Web document revisions
※ ※ ※

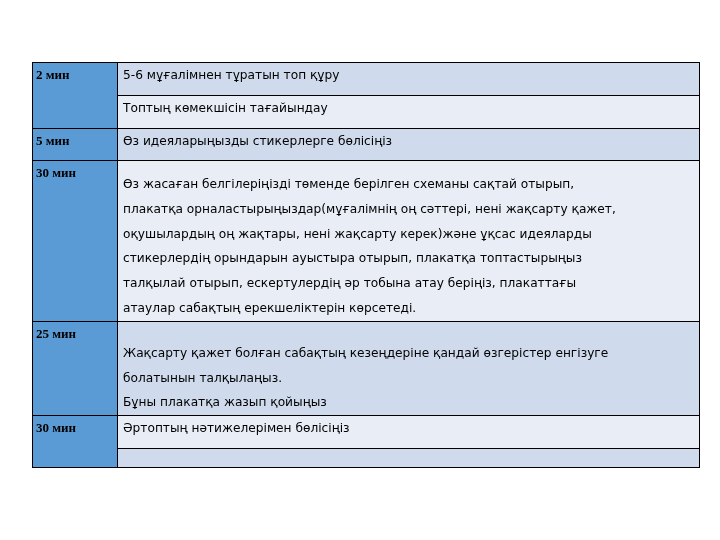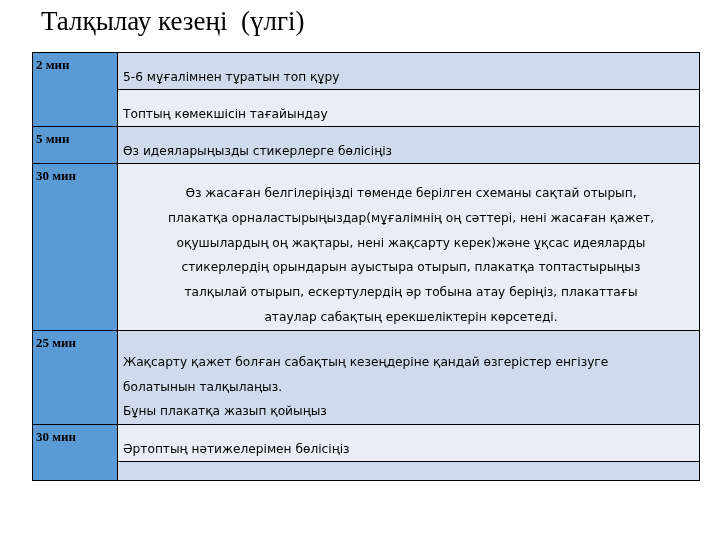--- a/index.html
+++ b/index.html
@@ -22,21 +22,21 @@
       top: 6px;
       font-family: "Liberation Serif", "DejaVu Serif", serif;
       font-size: 27px;
       color: #000000;
       white-space: pre;
       letter-spacing: 0px;
     }
     table.plan {
       position: absolute;
       left: 32px;
-      top: 52px;
+      top: 62px;
       width: 668px;
       border-collapse: collapse;
       table-layout: fixed;
       border: 1.5px solid #000000;
     }
     table.plan td {
       border: 1px solid #000000;
       padding: 0;
       vertical-align: top;
     }
@@ -56,32 +56,31 @@
       color: #000000;
       padding: 0 0 0 5px !important;
       line-height: 24.8px;
     }
     .bg-dark { background: #cfdbec; }
     .bg-light { background: #e9edf5; margin-left: 28px; }
     .cell-inner {
       display: block;
     }
     .pad-top-single {
-      padding-top: 12px;
+      padding-top: 0;
       line-height: 24px;
     }
     .multi {
       line-height: 24.8px;
     }
   </style>
 </head>
 <body>
 
 <div class="slide">
-  <div class="title">Талқылау кезеңі  (үлгі)</div>
 
   <table class="plan">
 
     <tbody>
         <tr style="height:33px;">
       <td class="time" rowspan="2">2 мин</td>
       <td class="content bg-dark">
         <span class="cell-inner pad-top-single">5-6 мұғалімнен тұратын топ құру</span>
       </td>
     </tr>
@@ -94,23 +93,23 @@
     <tr style="height:32px;">
       <td class="time">5 мин</td>
       <td class="content bg-dark">
         <span class="cell-inner pad-top-single">Өз идеяларыңызды стикерлерге бөлісіңіз</span>
       </td>
     </tr>
 
     <tr style="height:150px;">
       <td class="time">30 мин</td>
       <td class="content bg-light">
-        <div class="multi" style="padding-top:17px;text-align:center;">
+        <div class="multi" style="padding-top:11px;">
           <div>Өз жасаған белгілеріңізді төменде берілген схеманы сақтай отырып,</div>
-          <div>плакатқа орналастырыңыздар(мұғалімнің оң сәттері, нені жасаған қажет,</div>
+          <div>плакатқа орналастырыңыздар(мұғалімнің оң сәттері, нені жақсарту қажет,</div>
           <div>оқушылардың оң жақтары, нені жақсарту керек)және ұқсас идеяларды</div>
           <div>стикерлердің орындарын ауыстыра отырып, плакатқа топтастырыңыз</div>
           <div>талқылай отырып, ескертулердің әр тобына атау беріңіз, плакаттағы</div>
           <div>атаулар сабақтың ерекшеліктерін көрсетеді.</div>
         </div>
       </td>
     </tr>
 
     <tr style="height:75px;margin-top:48px;">
       <td class="time">25 мин</td>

※ ※ ※

* Exercise objective: Pictures stay out; the records above are otherwise reproduced exactly.

* Exercise answer:
--- a/index.html
+++ b/index.html
@@ -22,21 +22,21 @@
       top: 6px;
       font-family: "Liberation Serif", "DejaVu Serif", serif;
       font-size: 27px;
       color: #000000;
       white-space: pre;
       letter-spacing: 0px;
     }
     table.plan {
       position: absolute;
       left: 32px;
-      top: 52px;
+      top: 62px;
       width: 668px;
       border-collapse: collapse;
       table-layout: fixed;
       border: 1.5px solid #000000;
     }
     table.plan td {
       border: 1px solid #000000;
       padding: 0;
       vertical-align: top;
     }
@@ -56,32 +56,31 @@
       color: #000000;
       padding: 0 0 0 5px !important;
       line-height: 24.8px;
     }
     .bg-dark { background: #cfdbec; }
     .bg-light { background: #e9edf5; margin-left: 28px; }
     .cell-inner {
       display: block;
     }
     .pad-top-single {
-      padding-top: 12px;
+      padding-top: 0;
       line-height: 24px;
     }
     .multi {
       line-height: 24.8px;
     }
   </style>
 </head>
 <body>
 
 <div class="slide">
-  <div class="title">Талқылау кезеңі  (үлгі)</div>
 
   <table class="plan">
 
     <tbody>
         <tr style="height:33px;">
       <td class="time" rowspan="2">2 мин</td>
       <td class="content bg-dark">
         <span class="cell-inner pad-top-single">5-6 мұғалімнен тұратын топ құру</span>
       </td>
     </tr>
@@ -94,23 +93,23 @@
     <tr style="height:32px;">
       <td class="time">5 мин</td>
       <td class="content bg-dark">
         <span class="cell-inner pad-top-single">Өз идеяларыңызды стикерлерге бөлісіңіз</span>
       </td>
     </tr>
 
     <tr style="height:150px;">
       <td class="time">30 мин</td>
       <td class="content bg-light">
-        <div class="multi" style="padding-top:17px;text-align:center;">
+        <div class="multi" style="padding-top:11px;">
           <div>Өз жасаған белгілеріңізді төменде берілген схеманы сақтай отырып,</div>
-          <div>плакатқа орналастырыңыздар(мұғалімнің оң сәттері, нені жасаған қажет,</div>
+          <div>плакатқа орналастырыңыздар(мұғалімнің оң сәттері, нені жақсарту қажет,</div>
           <div>оқушылардың оң жақтары, нені жақсарту керек)және ұқсас идеяларды</div>
           <div>стикерлердің орындарын ауыстыра отырып, плакатқа топтастырыңыз</div>
           <div>талқылай отырып, ескертулердің әр тобына атау беріңіз, плакаттағы</div>
           <div>атаулар сабақтың ерекшеліктерін көрсетеді.</div>
         </div>
       </td>
     </tr>
 
     <tr style="height:75px;margin-top:48px;">
       <td class="time">25 мин</td>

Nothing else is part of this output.